Wang Jonathan X, Sullivan Delaney K, Wells Alex C, Chen Jonathan H
Department of Medicine, Stanford University School of Medicine, Stanford, California, USA.
JAMIA Open. 2020 Jun 28;3(2):216-224. doi: 10.1093/jamiaopen/ooaa021. eCollection 2020 Jul.
This study assesses whether neural networks trained on electronic health record (EHR) data can anticipate what individual clinical orders and existing institutional order set templates clinicians will use more accurately than existing decision support tools.
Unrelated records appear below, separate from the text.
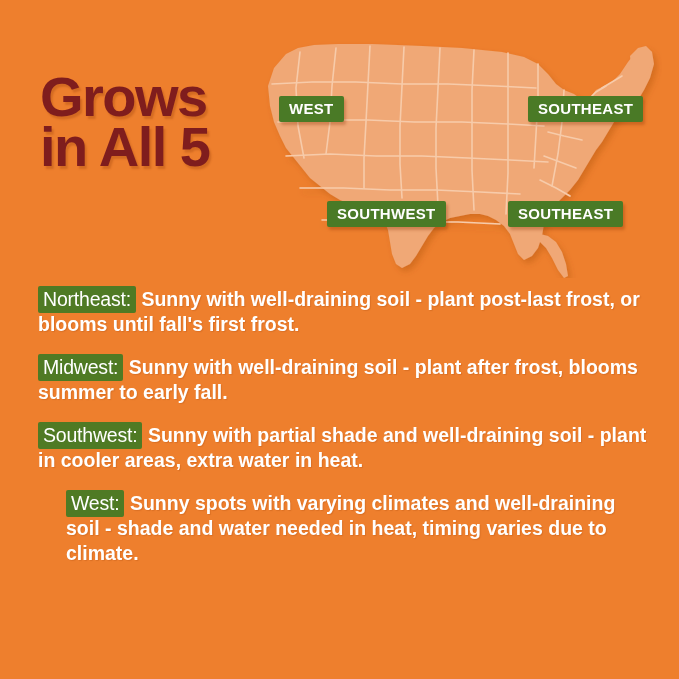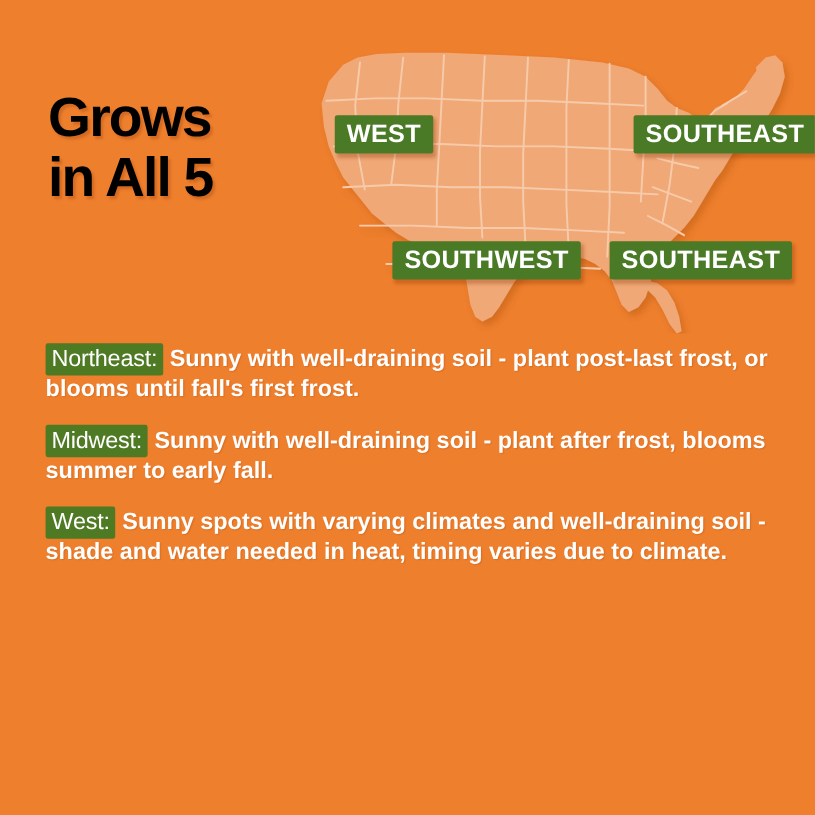"Grows" .headline { color: #000000 -> #7f1d1d; font-size: 46px -> 56px }
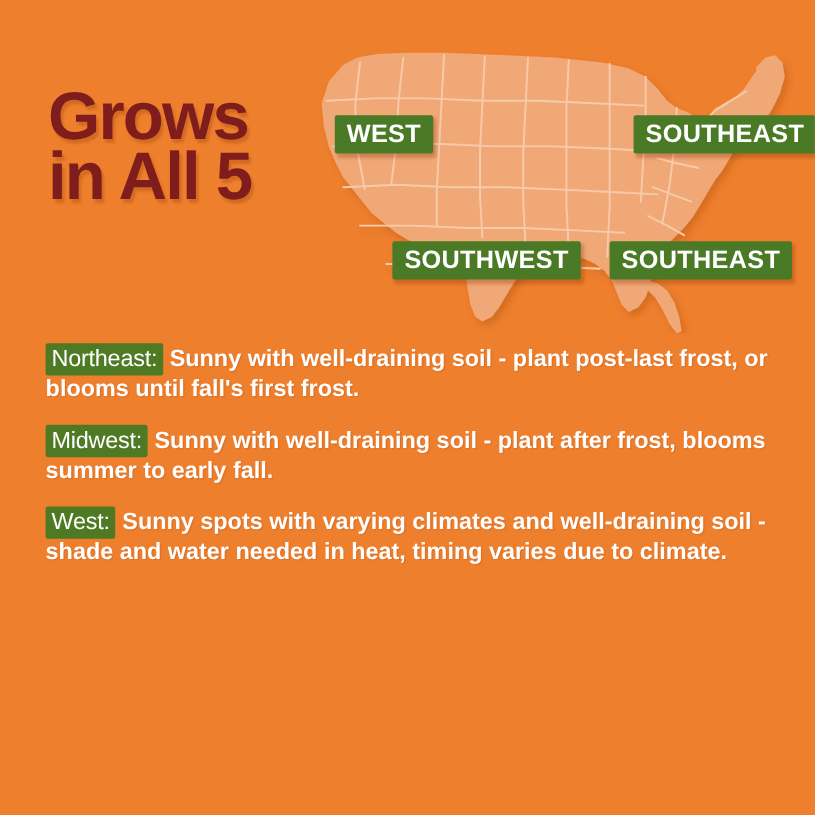"WEST" .map-badge { font-size: 21px -> 15px }
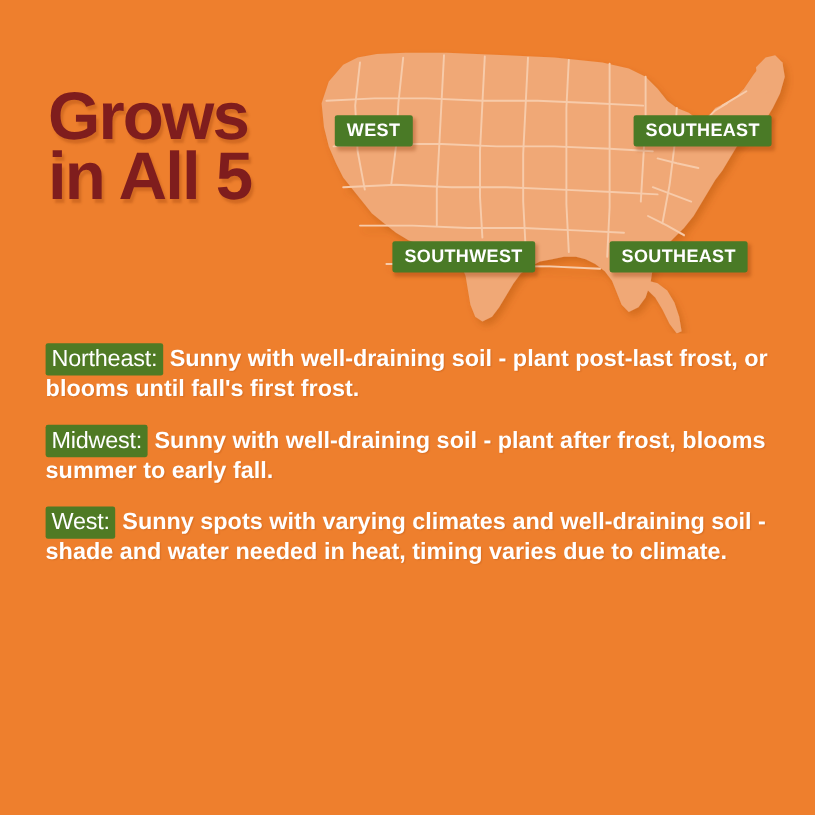"Southwest: Sunny with partial shade" div.region-item { html: none -> <div> <p><span>Southwest:</span><span> Sunny with partial shade and well-draining soil - plant in cooler areas, extra water in heat.</span></p> </div> }
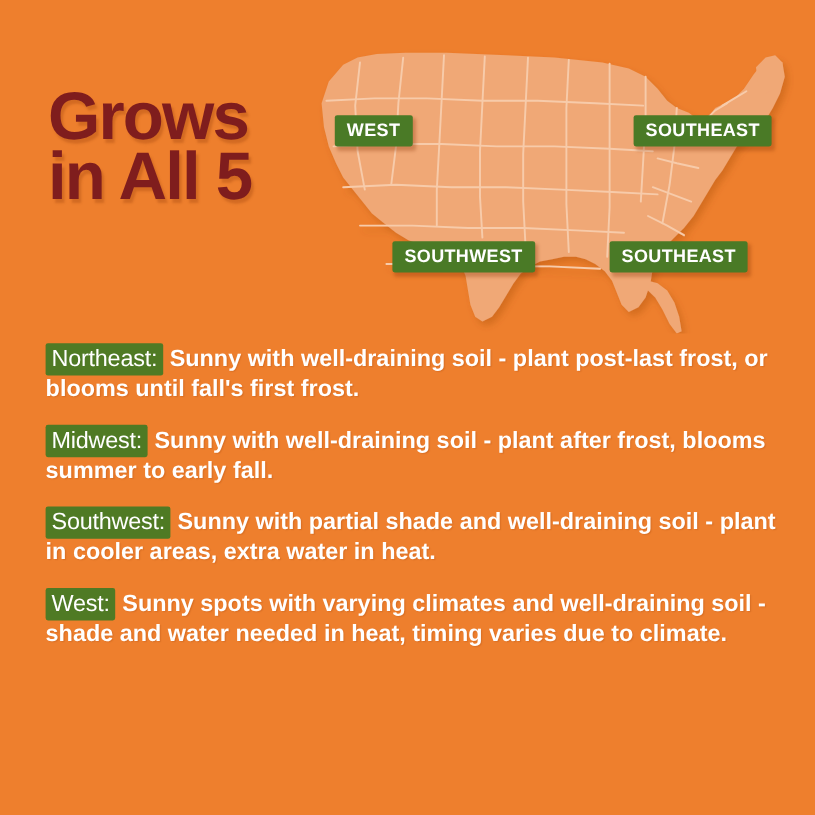"West: Sunny spots with varying" .region-item:last-child { margin-left: none -> 28px }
We process 57 624 patients worth of clinical event EHR data from 2008 to 2014. We train a feed-forward neural network (ClinicNet) and logistic regression applied to the traditional problem structure of predicting individual clinical items as well as our proposed workflow of predicting existing institutional order set template usage.
ClinicNet predicts individual clinical orders (precision = 0.32, recall = 0.47) better than existing institutional order sets (precision = 0.15, recall = 0.46). The ClinicNet model predicts clinician usage of existing institutional order sets (avg. precision = 0.31) with higher average precision than a baseline of order set usage frequencies (avg. precision = 0.20) or a logistic regression model (avg. precision = 0.12).
Machine learning methods can predict clinical decision-making patterns with greater accuracy and less manual effort than existing static order set templates. This can streamline existing clinical workflows, but may not fit if historical clinical ordering practices are incorrect. For this reason, manually authored content such as order set templates remain valuable for the purposeful design of care pathways. ClinicNet's capability of predicting such personalized order set templates illustrates the potential of combining both top-down and bottom-up approaches to delivering clinical decision support content.
ClinicNet illustrates the capability for machine learning methods applied to the EHR to anticipate both individual clinical orders and existing order set templates, which has the potential to improve upon current standards of practice in clinical order entry.
本研究评估基于电子健康记录(EHR)数据训练的神经网络是否能够比现有决策支持工具更准确地预测临床医生将使用的个体临床医嘱和现有机构医嘱集模板。
我们处理了2008年至2014年期间57624例患者的临床事件EHR数据。我们训练了一个前馈神经网络(ClinicNet),并将逻辑回归应用于预测个体临床项目的传统问题结构以及我们提出的预测现有机构医嘱集模板使用情况的工作流程。
ClinicNet在预测个体临床医嘱方面(精确率=0.32,召回率=0.47)比现有机构医嘱集(精确率=0.15,召回率=0.46)表现更好。ClinicNet模型预测临床医生对现有机构医嘱集的使用情况(平均精确率=0.31),其平均精确率高于医嘱集使用频率基线(平均精确率=0.20)或逻辑回归模型(平均精确率=0.12)。
与现有的静态医嘱集模板相比,机器学习方法能够以更高的准确性和更少的人工工作量预测临床决策模式。这可以简化现有的临床工作流程,但如果历史临床医嘱实践不正确则可能不适用。因此,诸如医嘱集模板等人工编写的内容对于有目的的护理路径设计仍然很有价值。ClinicNet预测此类个性化医嘱集模板的能力说明了结合自上而下和自下而上方法来提供临床决策支持内容的潜力。
ClinicNet展示了将机器学习方法应用于EHR以预测个体临床医嘱和现有医嘱集模板的能力,这有可能改进当前临床医嘱录入的实践标准。